Media hora vagabundeando por un vecindario que se podría decir longevo, y no por sus leyendas, sino por las cabecillas canas que desfilaban y otras no tanto...

—Soy yo, o es que la persona más joven que hemos visto tiene como 40... —manifestó Leo enunciando, raramente, sin ser obligado.

—Leí que hace como 15 años nadie se muda aquí, a excepción de estudiantes universitarios. Mi exroomie antes de volver a su ciudad realizó prácticas en el hospital de New Oldfield —comentó Gillian como si el hecho de ser los más lozanos no significase mucho—. Según ella, nada espectacular, movida tranquila y únicamente casos de gravedad transferidos a Hiveville.

—Es que... las construcciones se ven... ¿residenciales? Bueno, al menos de este lado, es como si fueran millonarios jubilados en Oldfield, honestamente no me gustaría vivir en esta quietud. Tanto silencio y apatía me volverían paranoico. —Van disimuló los escalofríos que erizaron sus vellos.

Empezaba a ocultarse el sol, estaban en invierno y el alumbrado público se encendió abruptamente acompañándolos.
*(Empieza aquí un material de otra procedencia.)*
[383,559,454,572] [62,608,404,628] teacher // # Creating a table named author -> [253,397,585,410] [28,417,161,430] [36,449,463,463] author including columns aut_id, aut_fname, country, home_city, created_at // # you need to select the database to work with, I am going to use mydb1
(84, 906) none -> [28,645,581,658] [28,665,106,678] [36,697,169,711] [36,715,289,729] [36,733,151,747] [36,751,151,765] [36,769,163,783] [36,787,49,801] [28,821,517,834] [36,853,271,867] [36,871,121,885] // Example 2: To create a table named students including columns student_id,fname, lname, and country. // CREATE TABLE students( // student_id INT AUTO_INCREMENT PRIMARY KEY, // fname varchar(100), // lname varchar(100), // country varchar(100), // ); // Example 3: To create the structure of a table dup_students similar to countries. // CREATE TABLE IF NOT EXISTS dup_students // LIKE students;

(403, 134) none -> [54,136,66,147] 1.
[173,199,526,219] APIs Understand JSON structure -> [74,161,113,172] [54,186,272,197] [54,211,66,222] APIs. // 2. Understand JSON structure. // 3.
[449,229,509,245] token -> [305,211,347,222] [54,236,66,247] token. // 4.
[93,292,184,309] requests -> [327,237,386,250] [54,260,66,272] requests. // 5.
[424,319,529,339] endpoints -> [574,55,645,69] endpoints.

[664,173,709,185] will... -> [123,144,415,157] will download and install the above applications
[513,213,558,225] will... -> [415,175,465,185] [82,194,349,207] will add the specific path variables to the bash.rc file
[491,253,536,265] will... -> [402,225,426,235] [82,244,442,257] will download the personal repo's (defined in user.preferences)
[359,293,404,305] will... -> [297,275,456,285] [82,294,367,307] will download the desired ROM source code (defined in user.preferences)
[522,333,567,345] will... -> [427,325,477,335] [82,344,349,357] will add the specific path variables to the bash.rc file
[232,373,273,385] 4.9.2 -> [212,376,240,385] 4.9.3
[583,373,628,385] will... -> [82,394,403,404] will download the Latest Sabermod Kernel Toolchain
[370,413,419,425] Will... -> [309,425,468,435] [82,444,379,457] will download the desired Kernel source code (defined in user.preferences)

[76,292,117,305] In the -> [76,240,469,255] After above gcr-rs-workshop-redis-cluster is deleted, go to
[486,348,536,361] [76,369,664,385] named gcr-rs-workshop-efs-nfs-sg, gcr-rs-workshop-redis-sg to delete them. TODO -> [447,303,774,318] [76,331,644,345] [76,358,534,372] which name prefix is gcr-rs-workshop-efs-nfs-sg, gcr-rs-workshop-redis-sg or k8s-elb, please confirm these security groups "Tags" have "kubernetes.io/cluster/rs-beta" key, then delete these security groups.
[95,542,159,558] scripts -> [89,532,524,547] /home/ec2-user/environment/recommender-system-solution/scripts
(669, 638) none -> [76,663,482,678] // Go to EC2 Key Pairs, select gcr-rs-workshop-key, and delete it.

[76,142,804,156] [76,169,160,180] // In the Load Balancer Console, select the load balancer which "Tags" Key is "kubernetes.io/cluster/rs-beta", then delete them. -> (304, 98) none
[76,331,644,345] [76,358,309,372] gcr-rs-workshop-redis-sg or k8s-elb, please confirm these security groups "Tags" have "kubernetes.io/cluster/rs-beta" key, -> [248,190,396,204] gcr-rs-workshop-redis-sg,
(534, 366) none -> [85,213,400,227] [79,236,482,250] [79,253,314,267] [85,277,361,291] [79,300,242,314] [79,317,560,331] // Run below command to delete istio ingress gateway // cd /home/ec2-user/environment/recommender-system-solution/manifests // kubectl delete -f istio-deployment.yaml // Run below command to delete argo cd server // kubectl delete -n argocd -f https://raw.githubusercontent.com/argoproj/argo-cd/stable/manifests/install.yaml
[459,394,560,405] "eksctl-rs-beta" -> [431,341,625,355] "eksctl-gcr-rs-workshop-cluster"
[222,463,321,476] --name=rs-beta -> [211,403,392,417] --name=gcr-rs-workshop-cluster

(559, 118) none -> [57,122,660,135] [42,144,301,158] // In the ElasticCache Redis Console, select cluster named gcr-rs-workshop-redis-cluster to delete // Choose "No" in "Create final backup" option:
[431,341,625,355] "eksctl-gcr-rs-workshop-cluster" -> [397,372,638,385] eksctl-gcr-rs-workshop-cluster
Los residentes estaban en sus casas y pocos automóviles venían por las calles grotescamente amplias y de un solo sentido, sin avenidas largas, sin licorerías o cabinas telefónicas, pero viviendas ostentosas y con jardinería de revista. ¡Siquiera vieron perros y gatos asomándose! No había vallas ni letreros, todo estaba maniáticamente en un orden que exasperaba. Empero, cada cuatro esquinas una especie de mapa les recordaba «usted está aquí» y marcaba los sitios importantes en un círculo rojo de donde quedaba el hospital, la radio local, el supermercado, la farmacia -otra que seguramente era más elegante-, la cancha de golf, la cancha de tenis, el bowling, el cine, una sola «discoteca»..., en sí, los lugares «recreativos» que eran de entretenimiento para o ancianos o monótonos. ¡Ah, ni su propio canal televisivo!